* _Problem to solve_: Using the records below, filter for lines that contain the string "with" and copy them out.

*** Extracted information Section Begins ***

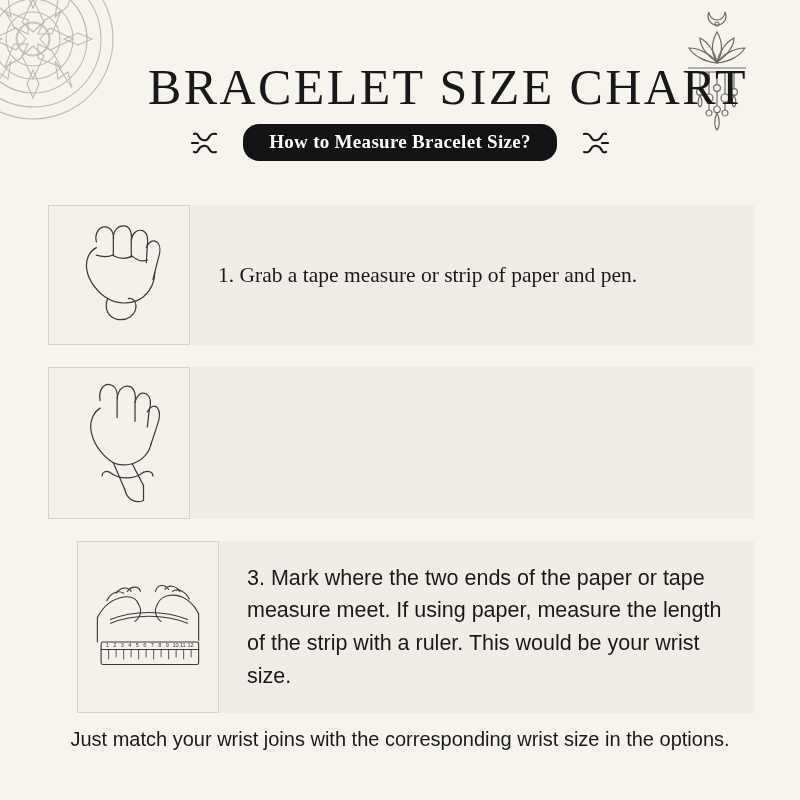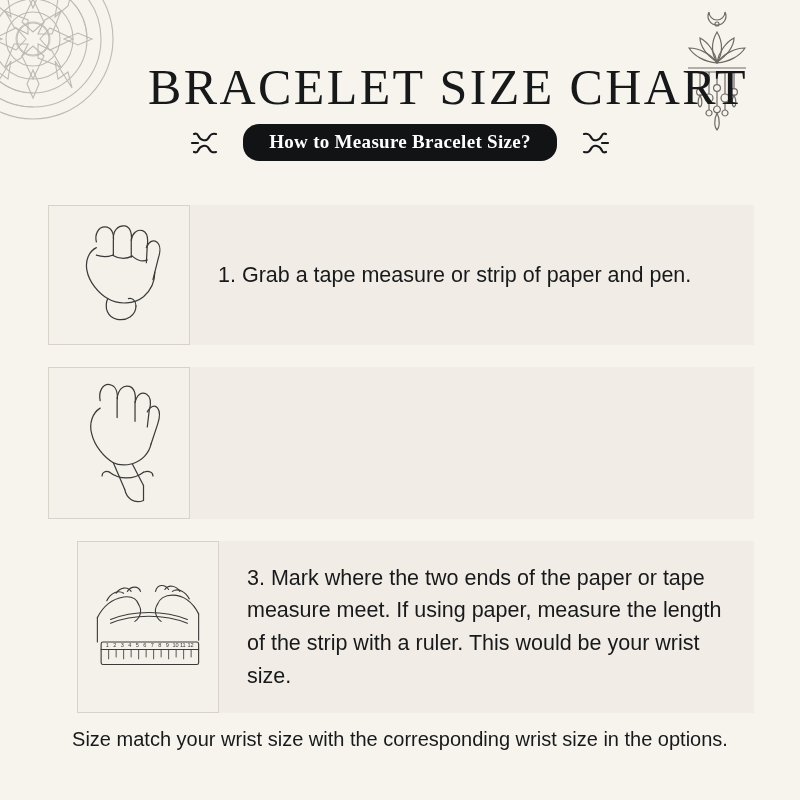--- a/index.html
+++ b/index.html
@@ -113,21 +113,21 @@
     flex: 1 1 auto;
     display: flex;
     align-items: center;
     padding: 10px 14px 10px 28px;
     font-size: 21.5px;
     line-height: 1.52;
     color: #17191b;
     box-sizing: border-box;
   }
 
-  .step-1 { height: 140px; }
+  .step-1 { height: 140px; font-family: Liberation Serif, serif; }
   .step-2 { height: 152px; }
   .step-3 { height: 172px; margin-left: 29px; }
 
   .footer-note {
     position: absolute;
     left: 0;
     top: 728px;
     width: 800px;
     text-align: center;
     font-size: 20px;
@@ -355,15 +355,15 @@
             <text x="104" y="101">11</text>
             <text x="112" y="101">12</text>
           </g>
         </svg>
       </div>
       <div class="step-text">3. Mark where the two ends of the paper or tape measure meet. If using paper, measure the length of the strip with a ruler. This would be your wrist size.</div>
     </div>
 
   </div>
 
-  <div class="footer-note">Size match your wrist size with the corresponding wrist size in the options.</div>
+  <div class="footer-note">Just match your wrist joins with the corresponding wrist size in the options.</div>
 
 </div>
 
 </body></html>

*** Extracted information Section Ends ***

* _Solved exercise_:
       <div class="step-text">3. Mark where the two ends of the paper or tape measure meet. If using paper, measure the length of the strip with a ruler. This would be your wrist size.</div>
-  <div class="footer-note">Size match your wrist size with the corresponding wrist size in the options.</div>
+  <div class="footer-note">Just match your wrist joins with the corresponding wrist size in the options.</div>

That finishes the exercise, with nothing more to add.